Progress in Hepatocellular Carcinoma (HCC) Research Could Revamp Treatment Guidelines
The primary analysis of Phase III IMbrave150 clinical trial results were presented by Prof. Ann Lii-Cheng, a cancer physician at the National Taiwan University. The trial data from around 500 people showed that the combination of PD-L1 inhibitor atezolizumab and VEGF inhibitor bevacizumab significantly improved the condition of unresectable hepatocellular carcinoma patients as compared to the current standard of care, sorafenib alone. The overall survival (OS) and progression free survival (PFS) were the coprimary endpoints of the study. This is the first time in ten years that a clinical trial with a new frontline therapy improved the survival rate of HCC. This might be possibly incorporated into existing treatment regimens by changing current treatment guidelines.
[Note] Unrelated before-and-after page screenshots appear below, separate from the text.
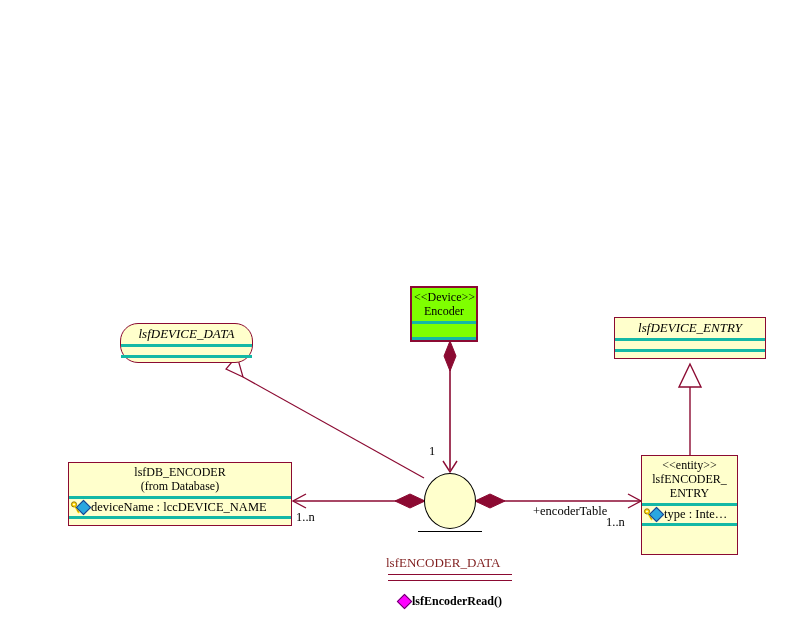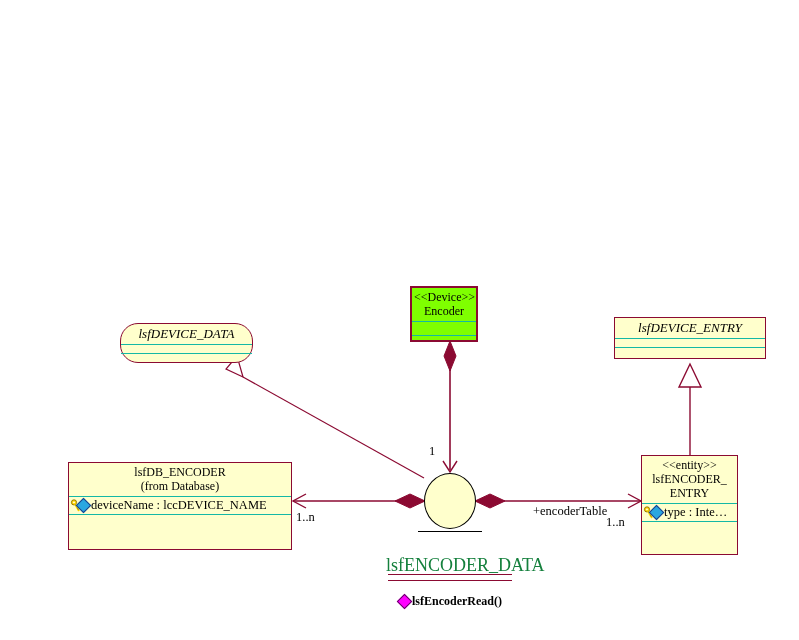--- a/index.html
+++ b/index.html
@@ -221,7 +221,7 @@
     </div>
   </div>
 
-  <div class="node" style="left:68px; top:462px; width:224px; height:88px;">
+  <div class="node" style="left:68px; top:462px; width:224px; height:64px;">
     <div class="compartment first">
       <div class="title-text">
         <span class="stereo">lsfDB_ENCODER</span>

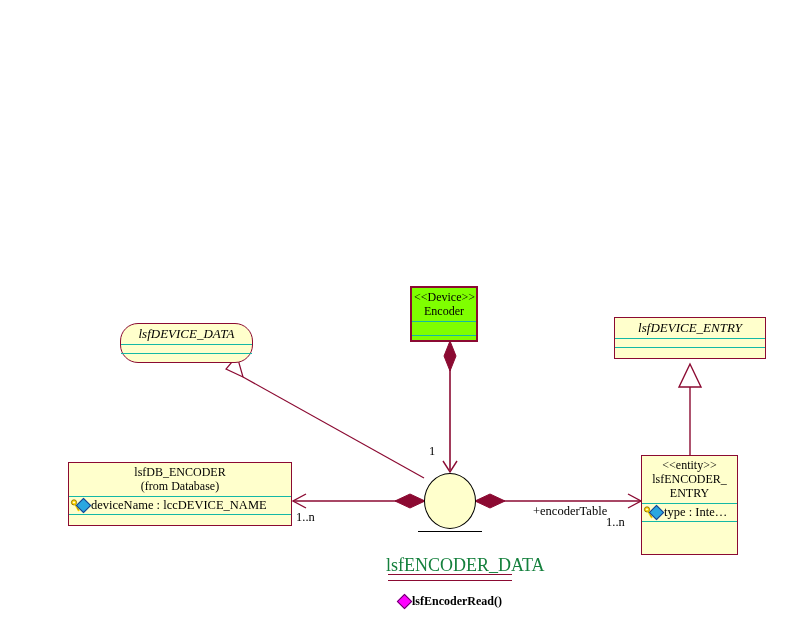--- a/index.html
+++ b/index.html
@@ -31,7 +31,7 @@
   }
   .node .compartment {
     box-sizing: border-box;
-    border-top: 1px solid #14b8a6;
+    border-top: 3px solid #14b8a6;
     overflow: hidden;
     white-space: nowrap;
   }

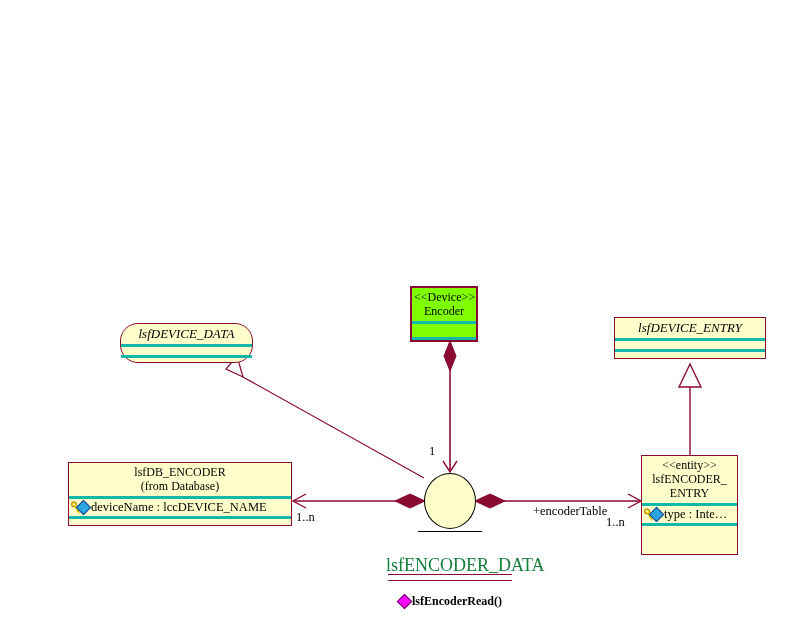--- a/index.html
+++ b/index.html
@@ -128,8 +128,8 @@
 
   .free-label {
     position: absolute;
-    font-size: 18px;
-    color: #15803d;
+    font-size: 13px;
+    color: #7f1d1d;
     white-space: nowrap;
   }
   .free-op {

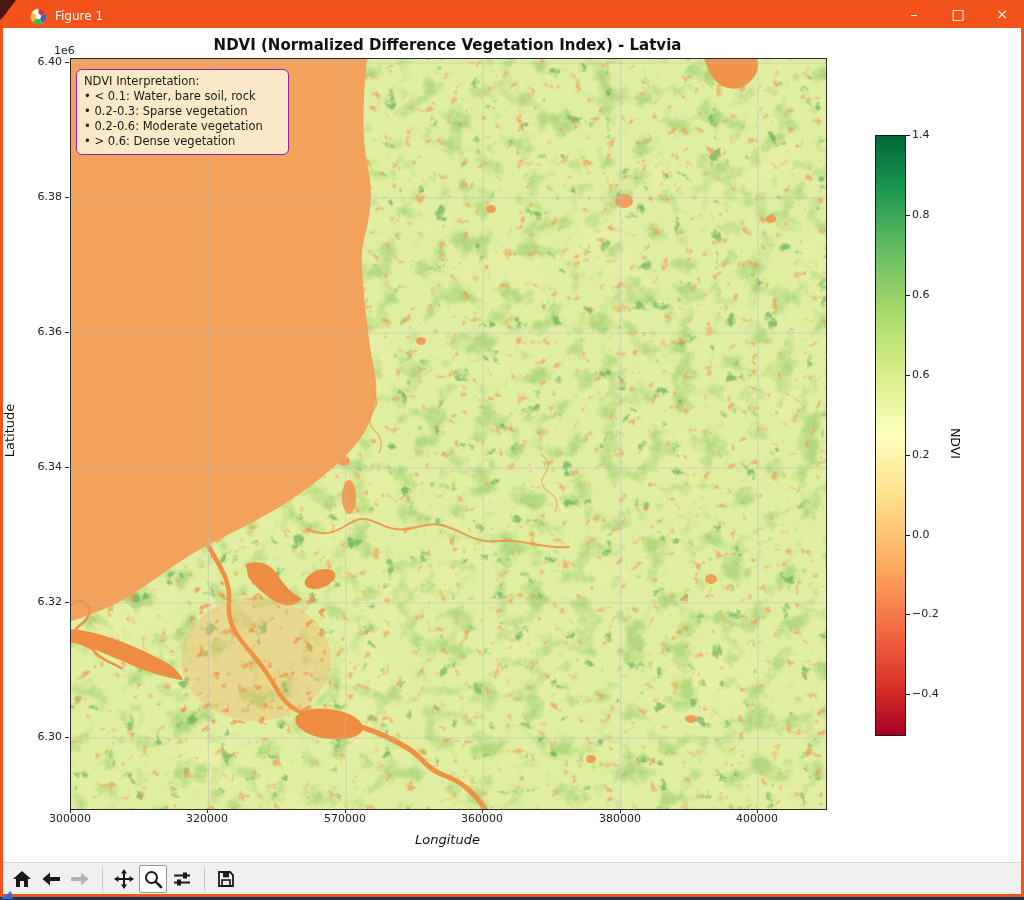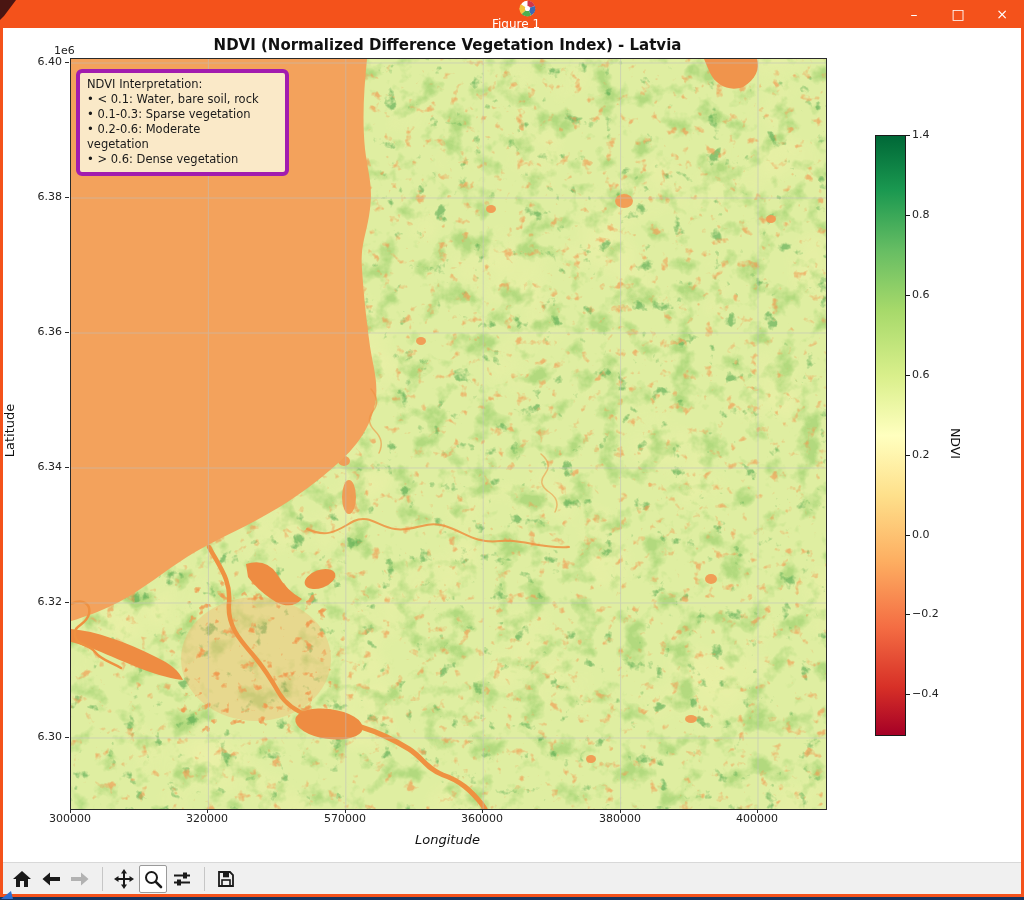--- a/index.html
+++ b/index.html
@@ -9,7 +9,7 @@
 
   
   .titlebar { position:absolute; left:0; top:0; width:1024px; height:32px;
-    background:#f4521b; display:flex; align-items:center; color:#fff;flex-direction:column; }
+    background:#f4521b; display:flex; align-items:center; color:#fff; }
   .titlebar .app-icon { margin-left:30px; width:17px; height:17px; flex:0 0 auto; }
   .titlebar .title-text { margin-left:8px; font-size:12px; }
   .win-controls { position:absolute; right:0; top:0; height:28px; display:flex; }

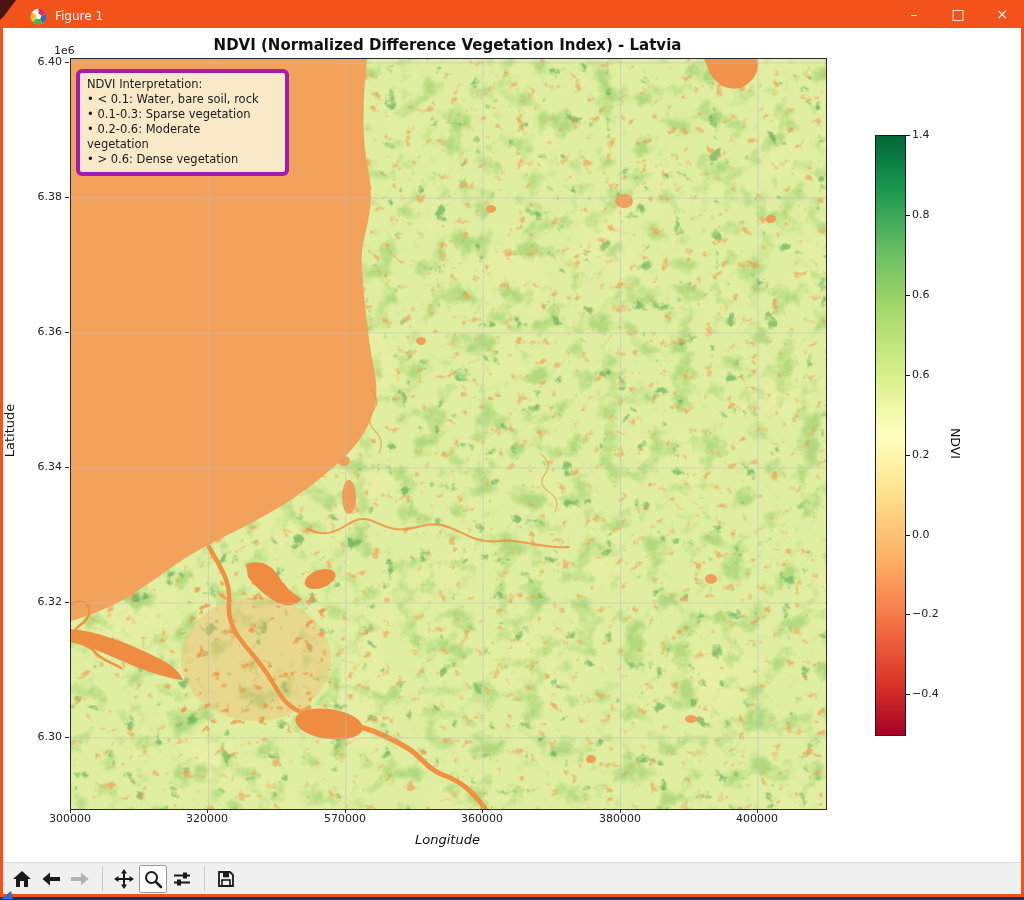--- a/index.html
+++ b/index.html
@@ -36,7 +36,7 @@
 
   
   .legend { position:absolute; left:76px; top:41px; width:213px;
-    background:#fae9c8; border:4px solid #a21caf; border-radius:6px;
+    background:#fae9c8; border:1px solid #a21caf; border-radius:6px;
     padding:4px 22px 5px 7px; font-size:11.5px; line-height:15px; color:#1a1a1a; }
 
   

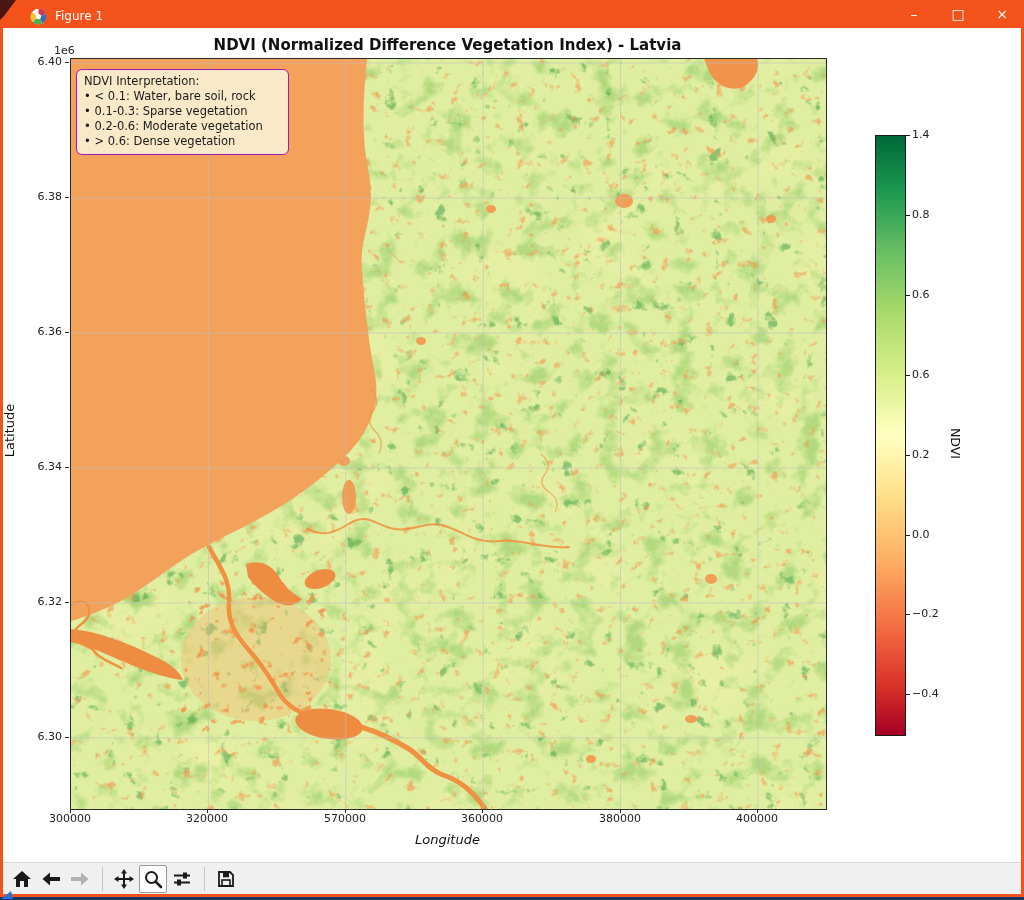--- a/index.html
+++ b/index.html
@@ -190,7 +190,7 @@
     <div class="legend">
       <div>NDVI Interpretation:</div>
       <div>• &lt; 0.1: Water, bare soil, rock</div>
-      <div>• 0.1-0.3: Sparse vegetation</div>
+      <div>• 0.2-0.3: Sparse vegetation</div>
       <div>• 0.2-0.6: Moderate vegetation</div>
       <div>• &gt; 0.6: Dense vegetation</div>
     </div>

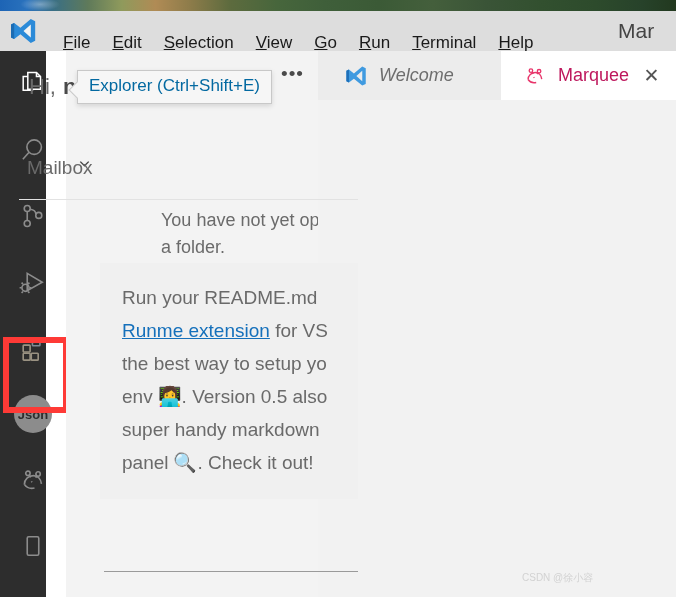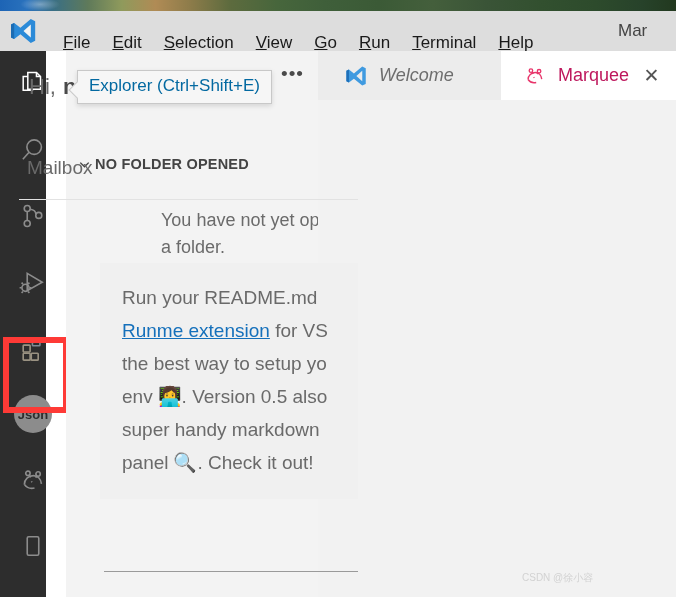--- a/index.html
+++ b/index.html
@@ -78,7 +78,7 @@
   .window-title {
     position: absolute;
     left: 618px;
-    font-size: 17px;
+    font-size: 21px;
     color: #444444;
     white-space: nowrap;
   }

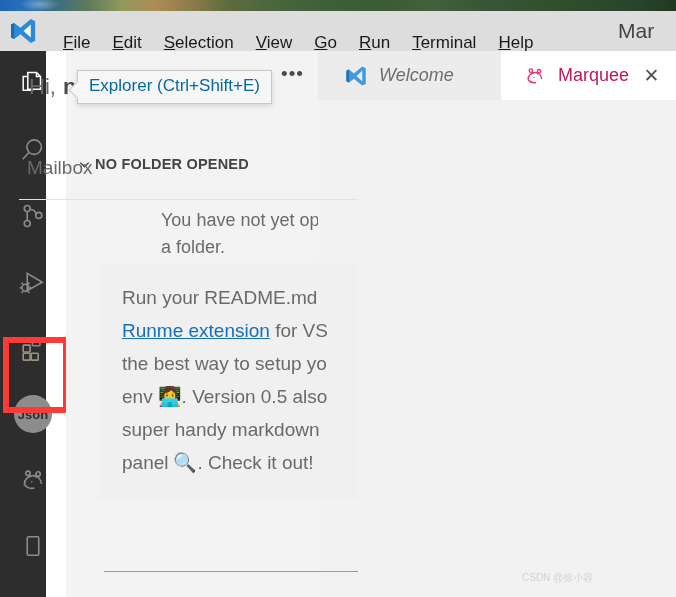--- a/index.html
+++ b/index.html
@@ -474,7 +474,6 @@
           <path d="M3.5 6 L8 10.5 L12.5 6"></path>
         </svg>
       </span>
-      <span class="section-label">NO FOLDER OPENED</span>
     </div>
 
     <div class="sb-text sb-text-1">You have not yet opened a folder.</div>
BeiGene’s Investigational PD-1 Inhibitor Goes Up a Notch
BeiGene, China, announced preliminary data from a Phase II clinical trial involving patients with gastric cancer, gastroesophageal junction (G/GEJ) adenocarcinoma, and esophageal squamous cell carcinoma (ESCC). The trial tested the humanized, anti PD-1 monoclonal antibody, Tislelizumab in combination with chemotherapy drugs such as Cisplatin, Capecitabine, Oxaliplatin or Fluorouracil (5-FU), etc. Preliminary data showed that 46.7% of patients achieved a partial response (PR). The G/GEJ adenocarcinoma group exhibited a progression free survival (PFS) of 6.1 months, while the ESCC group had a PFS of 10.4 months.
“In this trial, the combination treatment of tislelizumab and chemotherapy demonstrated durable responses and was generally well-tolerated in patients with G/GEJ adenocarcinoma or ESCC,” said Yong (Ben) Ben, M.D., Chief Medical Officer, Immuno-Oncology at BeiGene.
First China-made Trastuzumab Biosimilar Exhibits Excellent Clinical Performance
The results from a randomized phase III trial indicated that Trastuzumab’s biosimilar HLX02 displayed comparable performances in patients with HER2-positive relapses or previously treated patients with metastatic breast cancer. The overall response rate (ORR) was found to be similar at 24 weeks with HLX02 (71.0%) and Trastuzumab (71.4%, p=0.952). The incidence of adverse events was similar within the two groups, and there were no differences in safety or immunogenicity.
“Trastuzumab is not widely accessible around the world due to its high cost. The entry of more affordable versions of trastuzumab such as HLX02 could open up treatment access,” said the lead author of the study, Binghe Xu, Department of Medical Oncology, Cancer Hospital Chinese Academy of Medical Sciences, Beijing. HLX02 has shown significant potential to reduce the spending on HER2-positive cancer treatments in the future.